Instructions to follow
Run through the records and, wherever a line holds the word "bottom", return that line.
★ ★ ★ ★ ★ ★ ★
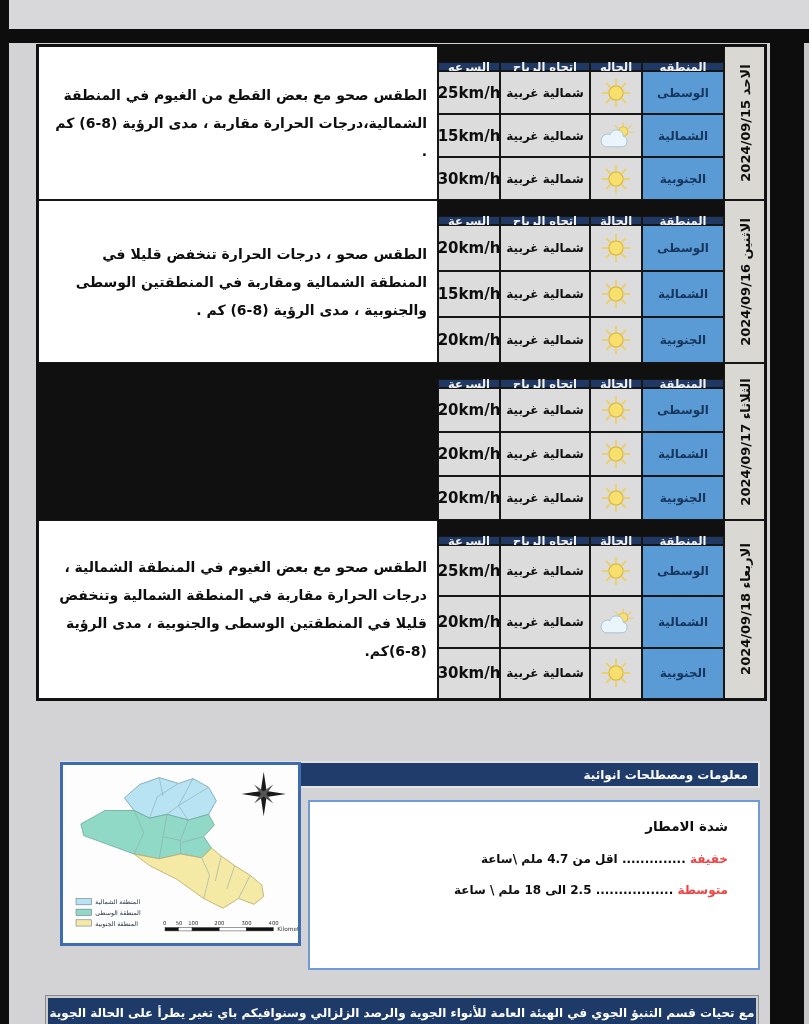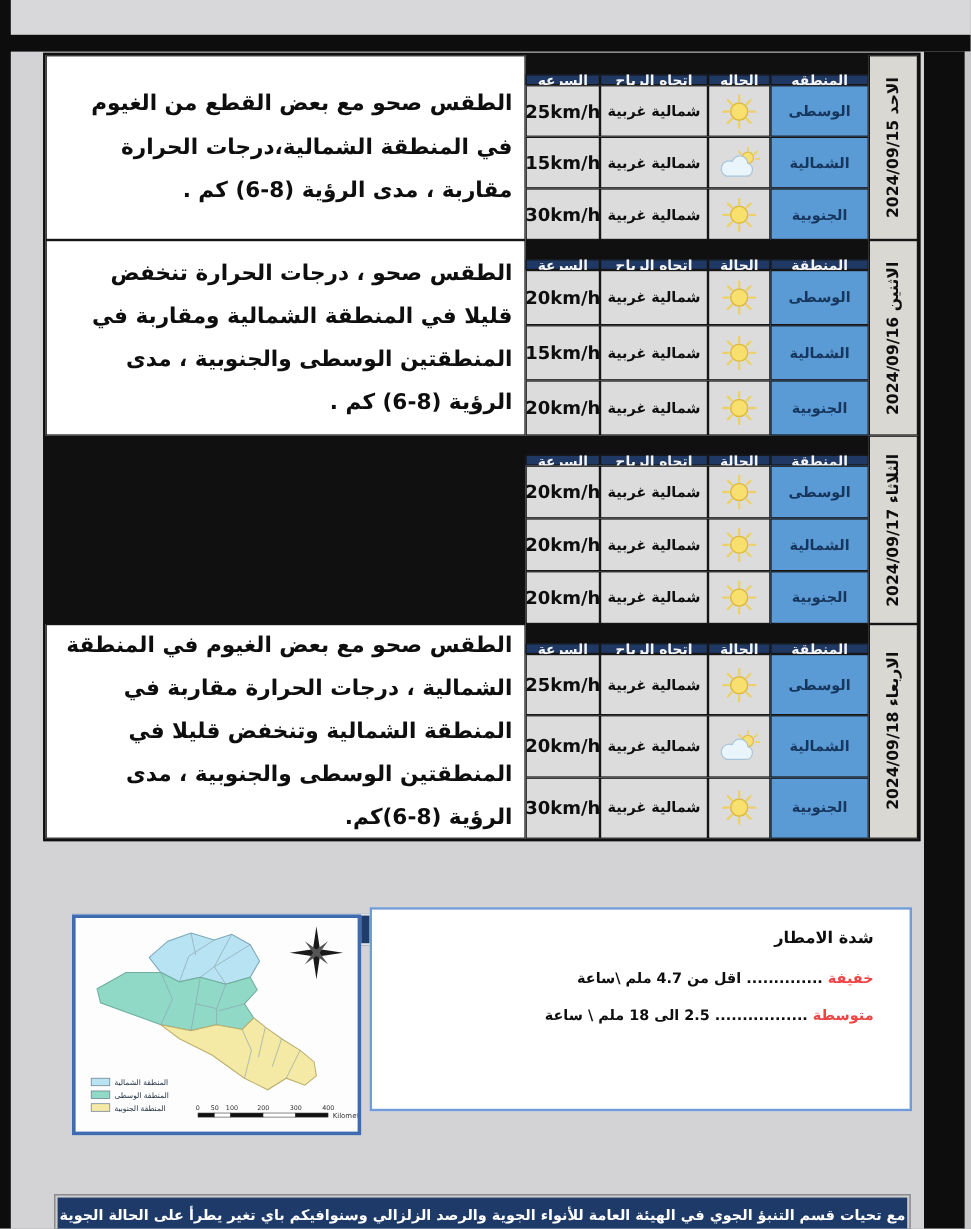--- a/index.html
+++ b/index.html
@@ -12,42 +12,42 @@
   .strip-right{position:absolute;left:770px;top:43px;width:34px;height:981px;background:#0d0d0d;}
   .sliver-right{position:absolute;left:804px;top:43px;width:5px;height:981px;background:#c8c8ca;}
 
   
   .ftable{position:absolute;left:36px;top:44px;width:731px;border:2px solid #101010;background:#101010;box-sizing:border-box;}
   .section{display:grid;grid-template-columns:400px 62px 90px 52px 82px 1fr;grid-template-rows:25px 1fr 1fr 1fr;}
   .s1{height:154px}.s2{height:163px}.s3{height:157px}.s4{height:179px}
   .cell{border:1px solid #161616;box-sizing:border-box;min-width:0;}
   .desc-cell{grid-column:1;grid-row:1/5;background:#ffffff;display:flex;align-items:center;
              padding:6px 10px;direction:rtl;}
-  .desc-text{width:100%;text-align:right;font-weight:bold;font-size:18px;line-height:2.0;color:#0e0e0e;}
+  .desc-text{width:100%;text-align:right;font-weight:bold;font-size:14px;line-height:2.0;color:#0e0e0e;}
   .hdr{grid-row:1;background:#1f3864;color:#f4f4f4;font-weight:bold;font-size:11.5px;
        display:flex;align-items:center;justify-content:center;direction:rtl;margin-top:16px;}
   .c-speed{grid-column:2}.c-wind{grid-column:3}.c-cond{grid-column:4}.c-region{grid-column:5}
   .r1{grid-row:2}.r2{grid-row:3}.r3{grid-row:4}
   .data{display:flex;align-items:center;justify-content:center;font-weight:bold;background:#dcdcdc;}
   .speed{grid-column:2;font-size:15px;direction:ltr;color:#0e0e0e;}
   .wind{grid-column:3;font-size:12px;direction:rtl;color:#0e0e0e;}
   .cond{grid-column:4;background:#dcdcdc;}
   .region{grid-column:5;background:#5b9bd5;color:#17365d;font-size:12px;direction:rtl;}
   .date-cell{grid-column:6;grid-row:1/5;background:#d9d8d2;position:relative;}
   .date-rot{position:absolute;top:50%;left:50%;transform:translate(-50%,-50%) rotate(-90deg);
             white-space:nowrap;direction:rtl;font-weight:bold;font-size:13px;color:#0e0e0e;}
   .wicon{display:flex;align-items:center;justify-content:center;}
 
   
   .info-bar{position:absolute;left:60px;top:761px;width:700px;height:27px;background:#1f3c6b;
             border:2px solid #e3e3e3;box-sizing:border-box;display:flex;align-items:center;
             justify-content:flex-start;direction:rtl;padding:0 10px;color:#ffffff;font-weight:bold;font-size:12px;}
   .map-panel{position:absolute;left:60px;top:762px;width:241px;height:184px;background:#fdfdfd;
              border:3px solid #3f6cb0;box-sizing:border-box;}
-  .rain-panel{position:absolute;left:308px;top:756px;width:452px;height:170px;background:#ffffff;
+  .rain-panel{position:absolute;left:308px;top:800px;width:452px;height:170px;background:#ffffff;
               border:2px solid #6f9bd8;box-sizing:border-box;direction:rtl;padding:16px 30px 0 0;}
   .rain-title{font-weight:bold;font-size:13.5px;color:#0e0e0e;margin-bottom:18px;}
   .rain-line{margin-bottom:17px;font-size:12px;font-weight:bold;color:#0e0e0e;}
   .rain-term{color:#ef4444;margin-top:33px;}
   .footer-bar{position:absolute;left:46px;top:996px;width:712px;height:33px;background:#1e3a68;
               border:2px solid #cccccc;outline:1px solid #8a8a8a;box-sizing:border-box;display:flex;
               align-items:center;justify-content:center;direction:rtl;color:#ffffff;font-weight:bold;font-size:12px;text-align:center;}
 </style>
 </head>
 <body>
★ ★ ★ ★ ★ ★ ★
Answer space
   .rain-title{font-weight:bold;font-size:13.5px;color:#0e0e0e;margin-bottom:18px;}
   .rain-line{margin-bottom:17px;font-size:12px;font-weight:bold;color:#0e0e0e;}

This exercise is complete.